Comprehensive Summary
This article describes a multimodal DI-based classification framework that improves early Alzheimer’s disease (AD) detection and predicts whether individuals with mild cognitive impairment (MCI) will progress to Alzheimer’s. Previous models, such as structural MRI, fMRI, and sequencing, don’t have complete multimodal datasets. To mitigate this problem, a cycle generative adversarial network is created to synthesize missing modalities in space.
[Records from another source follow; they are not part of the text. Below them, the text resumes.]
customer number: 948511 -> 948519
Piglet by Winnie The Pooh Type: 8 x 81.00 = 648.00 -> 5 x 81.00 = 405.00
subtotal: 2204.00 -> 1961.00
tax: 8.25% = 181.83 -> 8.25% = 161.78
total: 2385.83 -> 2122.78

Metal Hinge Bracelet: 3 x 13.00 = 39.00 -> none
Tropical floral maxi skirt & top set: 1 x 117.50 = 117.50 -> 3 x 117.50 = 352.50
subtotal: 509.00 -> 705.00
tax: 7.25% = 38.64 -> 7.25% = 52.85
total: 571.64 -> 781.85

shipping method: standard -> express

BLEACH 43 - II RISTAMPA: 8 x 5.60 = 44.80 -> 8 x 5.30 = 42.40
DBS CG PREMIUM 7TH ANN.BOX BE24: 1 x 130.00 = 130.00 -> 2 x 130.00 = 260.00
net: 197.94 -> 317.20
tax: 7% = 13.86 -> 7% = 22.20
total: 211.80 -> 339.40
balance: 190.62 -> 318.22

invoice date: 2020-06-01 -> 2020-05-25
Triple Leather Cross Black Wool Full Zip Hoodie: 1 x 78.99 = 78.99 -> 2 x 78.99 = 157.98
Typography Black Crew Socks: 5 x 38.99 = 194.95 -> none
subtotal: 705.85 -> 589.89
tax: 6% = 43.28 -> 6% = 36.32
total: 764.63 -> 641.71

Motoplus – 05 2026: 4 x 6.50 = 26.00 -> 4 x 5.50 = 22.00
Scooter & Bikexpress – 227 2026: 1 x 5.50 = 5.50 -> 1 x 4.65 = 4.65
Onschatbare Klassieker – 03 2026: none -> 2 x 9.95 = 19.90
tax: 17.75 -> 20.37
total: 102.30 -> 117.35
With this, the model can analyze incomplete patient data without sacrificing accuracy. This model was paired with real modalities in a classifier to distinguish among individuals with cognitive normalcy, Alzheimer's disease, and mild cognitive impairment. When evaluated against Alzheimer's disease and cognitively normal individuals, the model achieved an accuracy of 71% and a precision of 0.558. Additionally, it placed heavy weight on structural atrophy in the hippocampus and amygdala that disrupts cognitive control networks and clusters on chromosomes 1,7,11,14,15, and 19, which align with Alzheimer's pathology. The model's generative deep learning framework allowed it to learn biologically plausible patterns, thereby supporting the validity and accuracy of the approach.
Outcomes and Implications
This research is significant because it advances the detection of Alzheimer's disease, improving diagnostic accuracy and patient management. The high accuracy and sensitivity of the model, even with missing imaging or genetic data, make it more aligned with real-world clinical conditions and more applicable to patients than past research and models. Since many patients don’t undergo all imaging modalities or genomic tests, a framework that can reconstruct and utilize missing data to detect disease allows physicians to diagnose more efficiently. By achieving over 70% accuracy, the model identified MCI patients likely to progress to Alzheimer’s, which is very important for future treatment planning, lifestyle interventions, and enrollment in early-stage clinical trials. This helps combine computational modeling with biological understanding to build clinical trust that is essential for real-world adoption. With further validation, the framework can become a meaningful tool to guide individualized risk assessment and enable early detection and prevention, rather than just late-stage management.